Given the enormous breadth of the Request and the amount of information being asked for, however, we are concerned that the very short comment period in this instance is insufficient for commenters, including the IAA, to provide extensive and thoughtful responses. In light of the importance and complexity of the issues involved, the IAA respectfully requests that the Commission extend the comment period to allow more time for considered public input.[4]. The IAA believes that technology has enormous potential to benefit retail investors and that it is critical for the SEC to proceed cautiously with the goal of preserving and facilitating further exploration and implementation of innovative beneficial DEPs and use of technology.

We begin by suggesting several general principles and recommendations for the Commission to consider as it assesses the use of DEPs and technology by investment advisers.
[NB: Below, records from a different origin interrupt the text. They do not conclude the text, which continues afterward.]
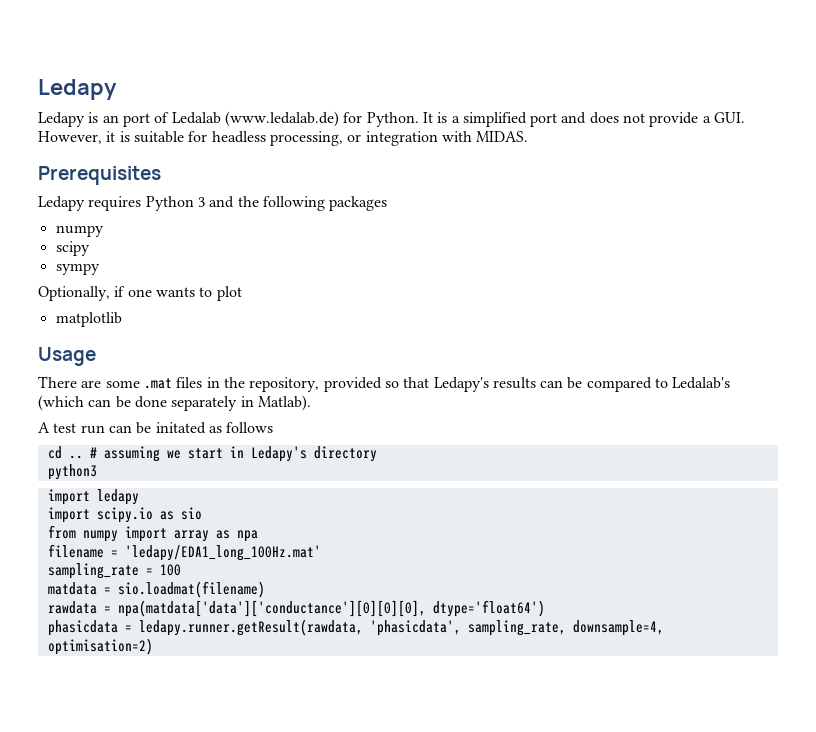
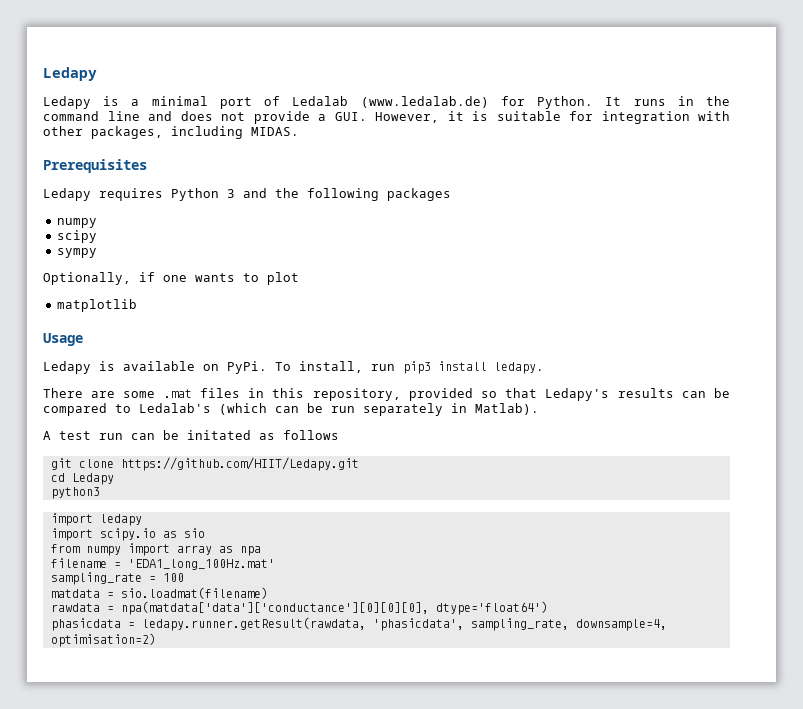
[102,115,119,123] an -> [131,96,208,106] a minimal
[437,112,558,127] is a simplified port -> [633,96,731,106] [43,111,140,121] runs in the command line
[211,131,472,146] headless processing, or integration with -> [601,111,730,124] [43,126,243,139] integration with other packages, including
(96, 356) none -> [43,361,544,374] // Ledapy is available on PyPi. To install, run pip3 install ledapy.
[223,377,245,388] the -> [272,388,305,398] this
[134,396,167,408] done -> [331,406,355,413] run
[47,446,377,462] cd .. # assuming we start in Ledapy's directory -> [50,457,359,471] [50,473,114,485] git clone https://github.com/HIIT/Ledapy.git // cd Ledapy
[124,545,321,561] 'ledapy/EDA1_long_100Hz.mat' -> [127,559,275,570] 'EDA1_long_100Hz.mat'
We also broadly discuss how existing principles-based regulations under the Investment Advisers Act of 1940 (Advisers Act) along with bedrock principles of the investment adviser fiduciary duty provide the SEC and its staff the tools necessary to achieve the Commission’s investor protection goals. Specifically, we provide our views regarding how this robust and remarkably adaptable regulatory framework applies to the use of technology by advisers to provide investment advice to investors, including retail investors that engage with advisers through digital platforms. Finally, we discuss application of this regulatory regime to the use of DEPs by investment advisers to enhance their engagements with retail investors.

 

I. Overview

The Request describes a wide variety of DEPs employed by firms when interacting with investors though digital platforms. The advent, growth, and use of digital platforms for investing have provided more opportunities for investors to meet important financial goals, including investing for retirement, home ownership, or education. As noted in the Request, certain DEPs have also been credited with making investment platforms more accessible to retail investors, particularly younger investors, and assisting in the development and implementation of beneficial investor education tools and resources. Some advisers also use various analytical and technological tools to develop and provide investment advice, including through online platforms or as part of enhancing their in-person investment advisory services. Investment advisers may also engage in DEPs to develop and provide investor education and related tools. Indeed, given the nature of modern financial services, it is our belief that a very large number of advisers have some measure of digital engagement with clients.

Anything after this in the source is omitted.